Może to już drugi, trzecia, czwarty dzień bez Nialla, a może minął już miesiąc. Żyję z dnia na dzień każdego dnia chodząc do moje pracy. Cały czas szukałam czegoś, jakiejś pozytywnej rzeczy, która pozwoli mi zapomnieć, jednak nic takiego się nie zdarzyło. Czułam się jakbym była w kompletnej przepaści i tylko wciąż spoglądałam na twarze innych ludzi, dokładnie mężczyzn, którzy chcieli tylko jednego. Z dnia na dzień moje zajęcie stawało się coraz gorsze. Płakałam każdej nocy, następnie wstawałam nad ranem, patrząc na swoją opuchniętą twarz i tuszowała wszystko jak najlepiej się dało makijażem. Każdego dnia płakałam coraz mocniej, malowałam się coraz mocniej, ubierałam coraz bardziej wyzywająco. Koło się zazębiało. Od długiego czasu spoglądam na telefon, czekam aż ktokolwiek zadzwoni z dobrą nowiną, wybawieniem, pocieszeniem. Jednak jedyne co mnie spotyka to pustka i łzy mieszające się z pieniędzmi, które dostaje za pracę, której nienawidzę.
Był środek nocy, gdy wróciłam do domu. Od razu powłóczyłam swoimi nogami do sypialni i padała na materac jak długa. Płakałam, przez całą drogę powrotną po moich policzkach lały się niekontrolowane łzy, ale teraz, gdy nikt już mnie nie widział, było to jeszcze gorsze. Chwyciłam za telefon, wystukując numer Horana, może nie była to zbytnio przemyślana decyzja, ale wiedziałam, że jedyną osobą, która może mnie wyciągnąć z tego bagna jest on. Tylko Niall ma takie wpływy na mojego szefa i wystarczająco dużo pieniędzy, aby to zrobić.
- Halo - odezwał się jego głos w słuchawce - Halo, Selena, jesteś tam?

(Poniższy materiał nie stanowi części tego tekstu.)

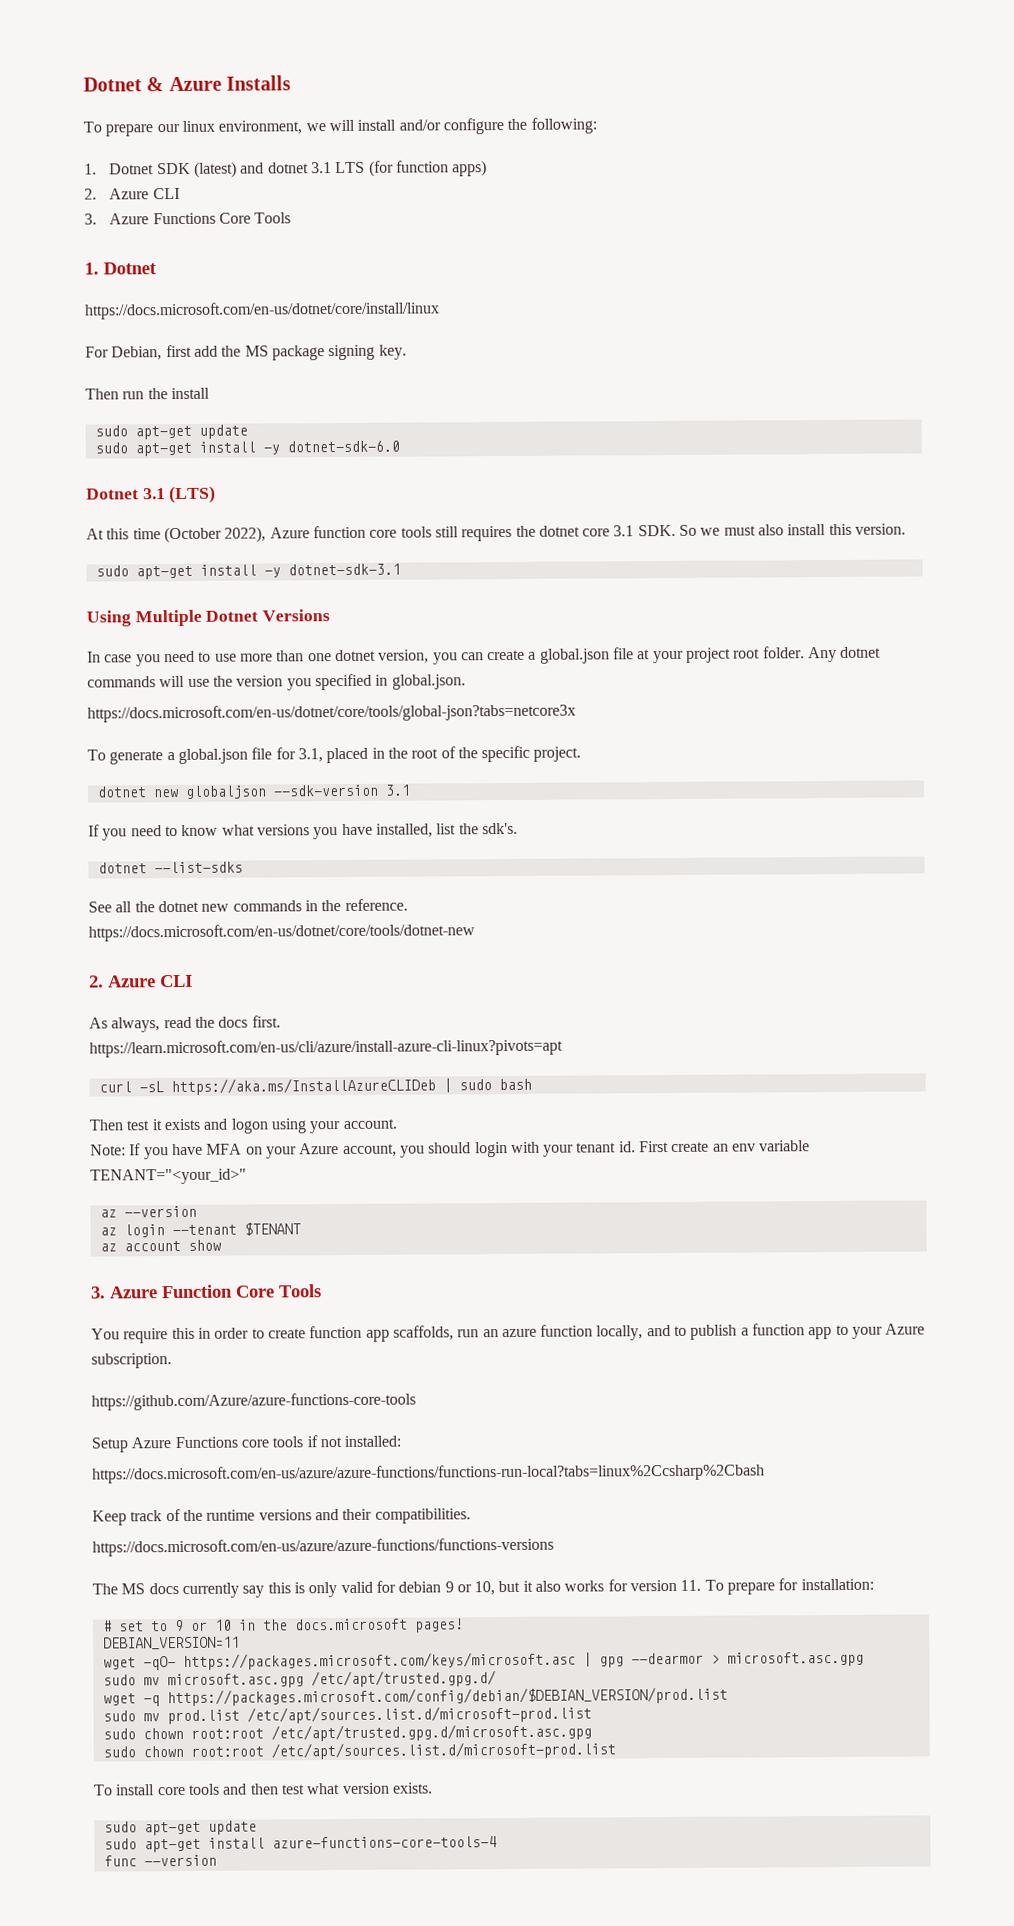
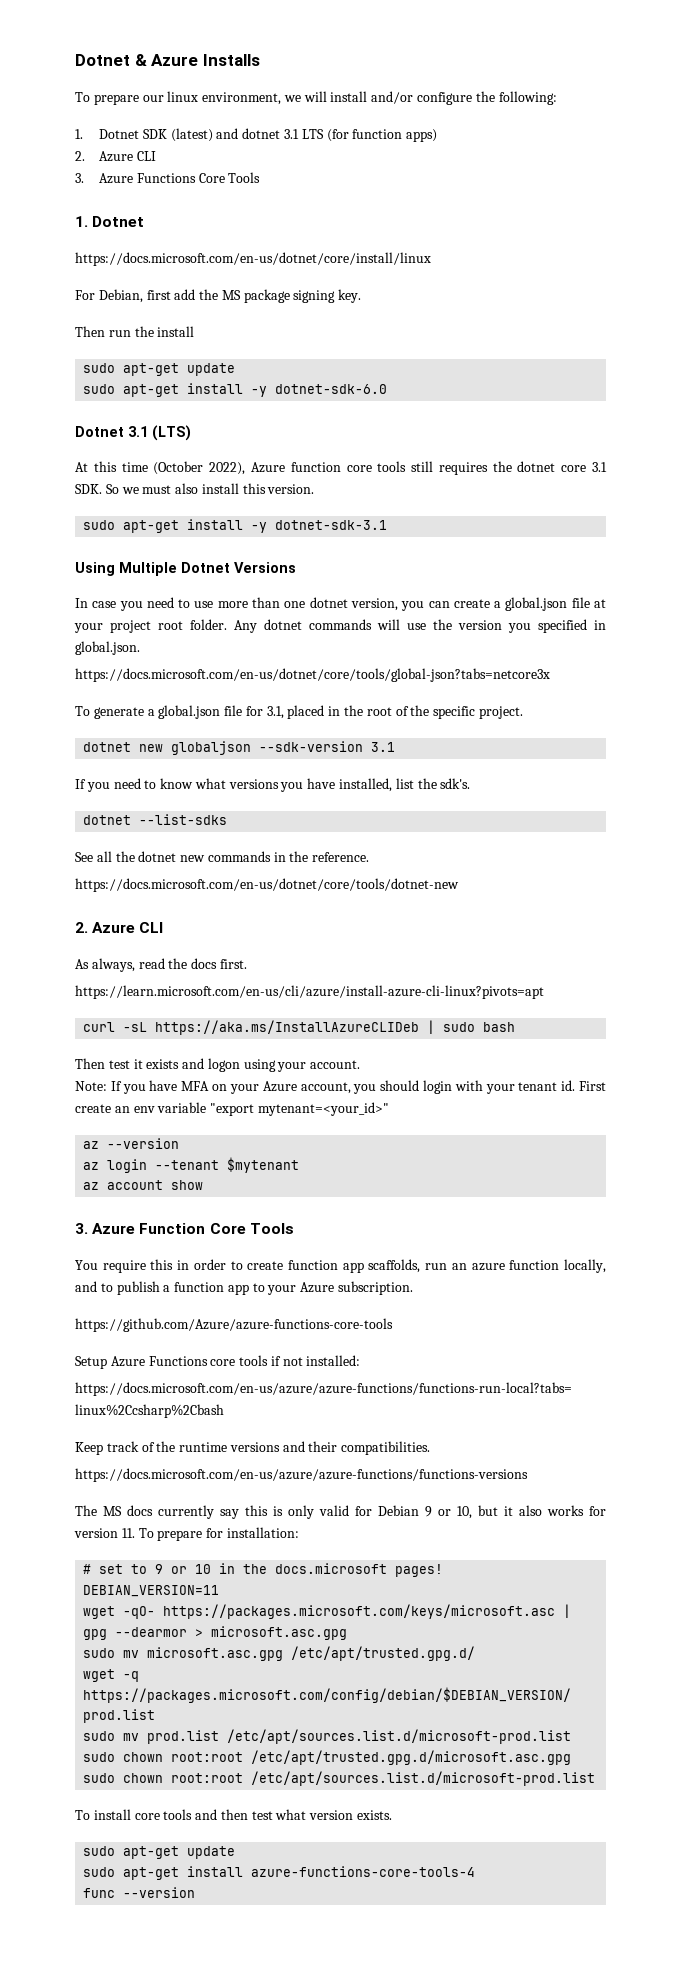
[90,1168,247,1185] TENANT="<your_id>" -> [210,1102,389,1116] "export mytenant=<your_id>"
[243,1222,301,1236] $TENANT -> [227,1157,300,1173] $mytenant
[398,1581,442,1593] debian -> [378,1505,419,1516] Debian

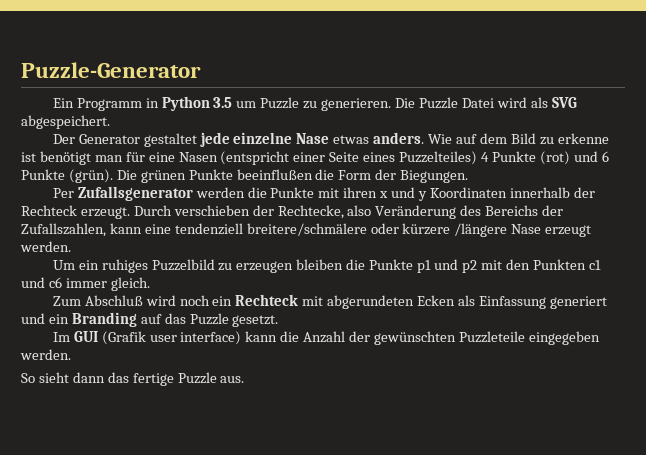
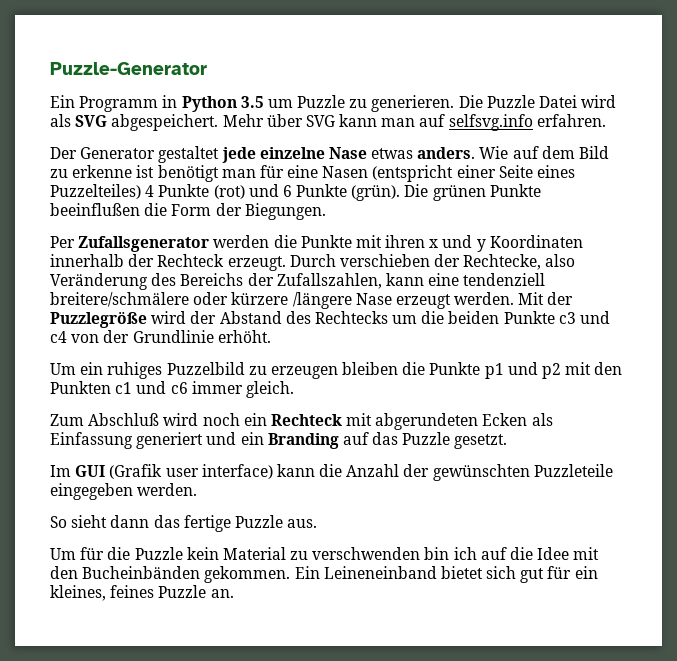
(110, 122) none -> [222,114,606,131] Mehr über SVG kann man auf selfsvg.info erfahren.
(71, 246) none -> [518,292,574,305] [50,311,611,328] [50,330,271,343] Mit der Puzzlegröße wird der Abstand des Rechtecks um die beiden Punkte c3 und c4 von der Grundlinie erhöht.
(245, 379) none -> [50,547,600,560] [50,566,598,583] [50,585,234,601] // Um für die Puzzle kein Material zu verschwenden bin ich auf die Idee mit den Bucheinbänden gekommen. Ein Leineneinband bietet sich gut für ein kleines, feines Puzzle an.

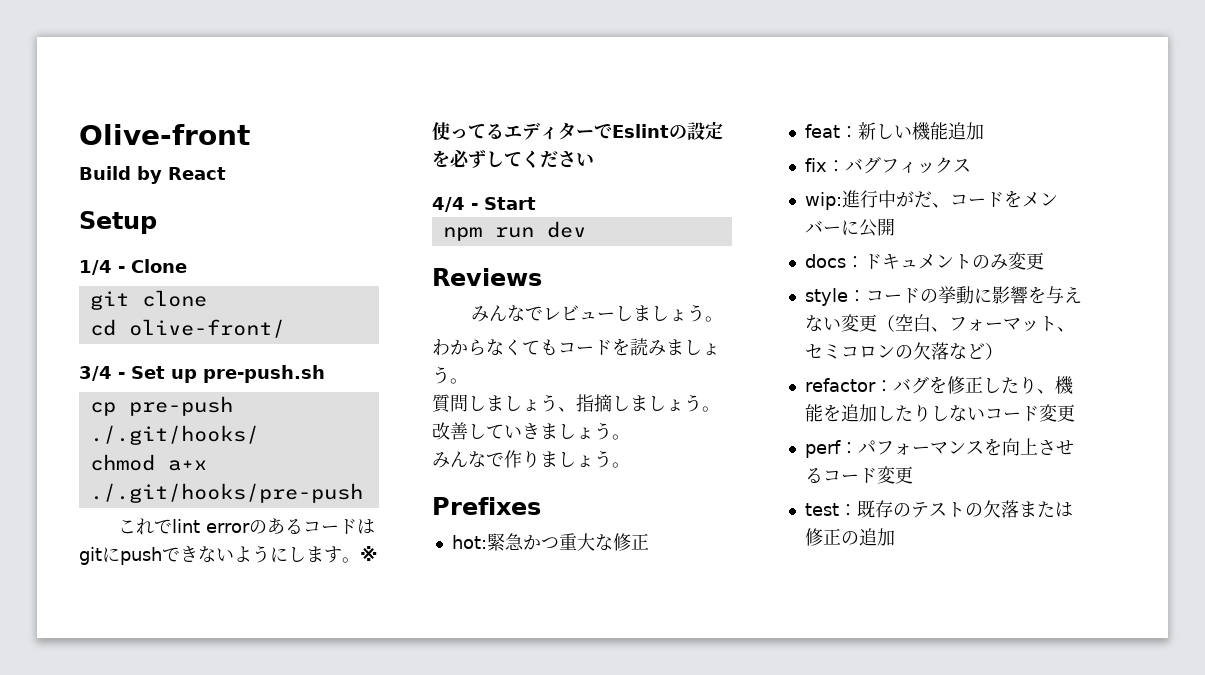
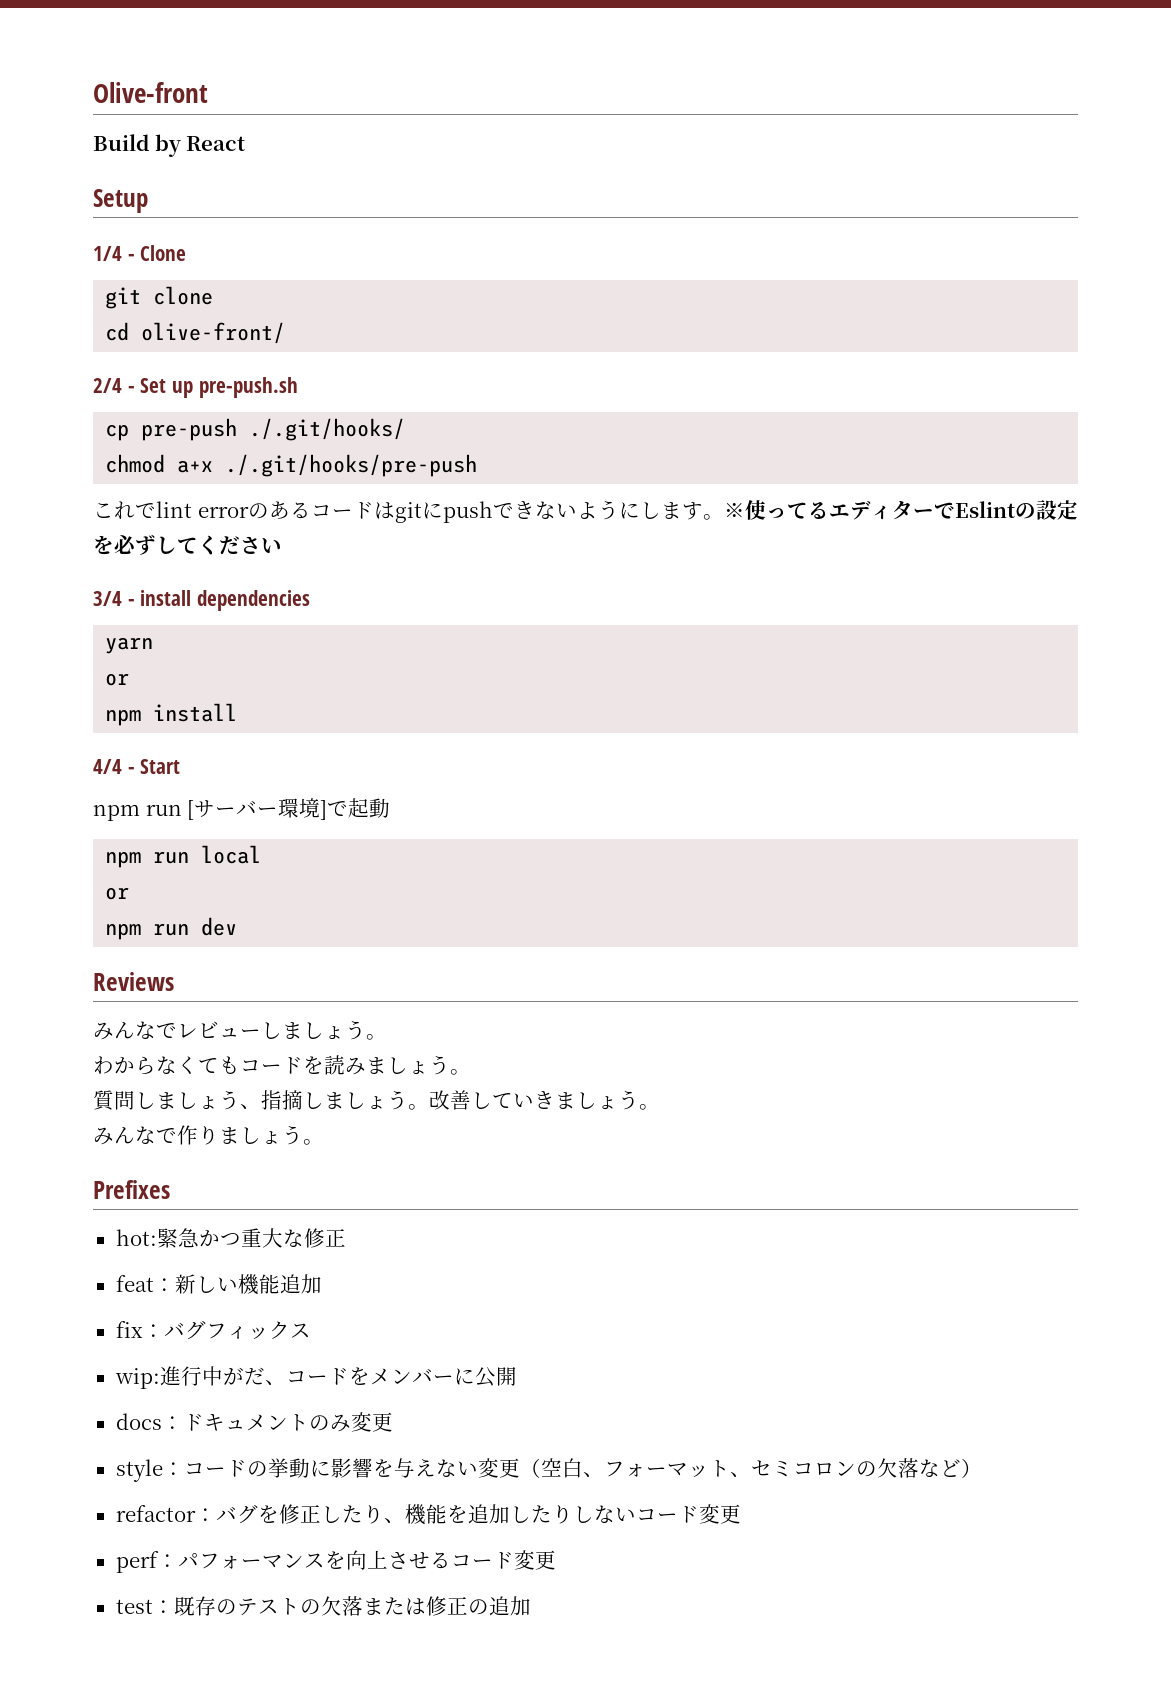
[79,366,112,381] 3/4 -> [93,378,122,393] 2/4
[432,197,536,212] 4/4 - Start -> [93,590,311,611] [105,637,154,654] [105,673,130,686] [105,703,238,726] [93,759,181,774] [93,798,391,821] [105,845,262,868] [105,887,130,900] 3/4 - install dependencies // yarn // or // npm install // 4/4 - Start // npm run [サーバー環境]で起動 // npm run local // or

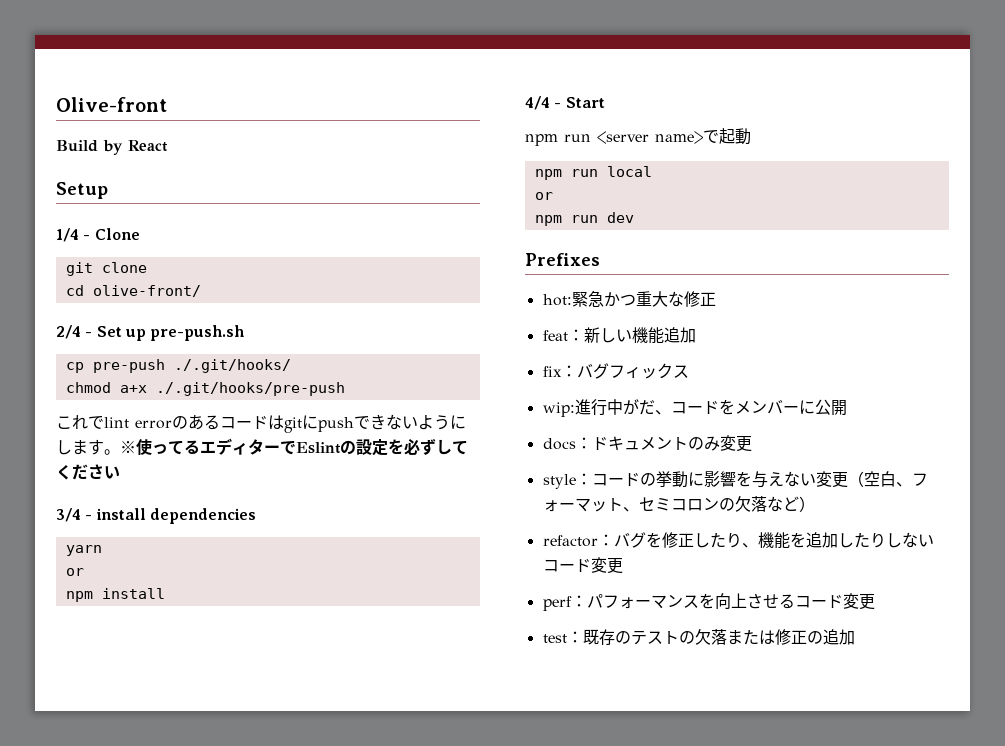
[187,798,328,820] [サーバー環境] -> [597,131,703,144] <server name>
[93,972,174,991] [93,1020,387,1040] [93,1055,471,1075] [93,1090,660,1111] [93,1125,324,1145] // Reviews // みんなでレビューしましょう。 // わからなくてもコードを読みましょう。 // 質問しましょう、指摘しましょう。改善していきましょう。 // みんなで作りましょう。 -> (634, 217) none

- Tak - wyszeptałam po dłuższej chwili milczenia - proszę Cię, nic nie mów. - zaleciłam chłopakowi, a on tak zrobił, z resztą nigdy nie był zbyt wygadany - Wyciągnij mnie z tego.
- O co Ci chodzi?
- Proszę Cię, przyjedź tu, natychmiast. - rozłączyłam się i odłożyłam telefon obok siebie. Po niespełna dwudziestu minutach przed moimi drzwiami pojawił się on. Otworzyłam drzwi i bez słowa wpuściłam go do środka.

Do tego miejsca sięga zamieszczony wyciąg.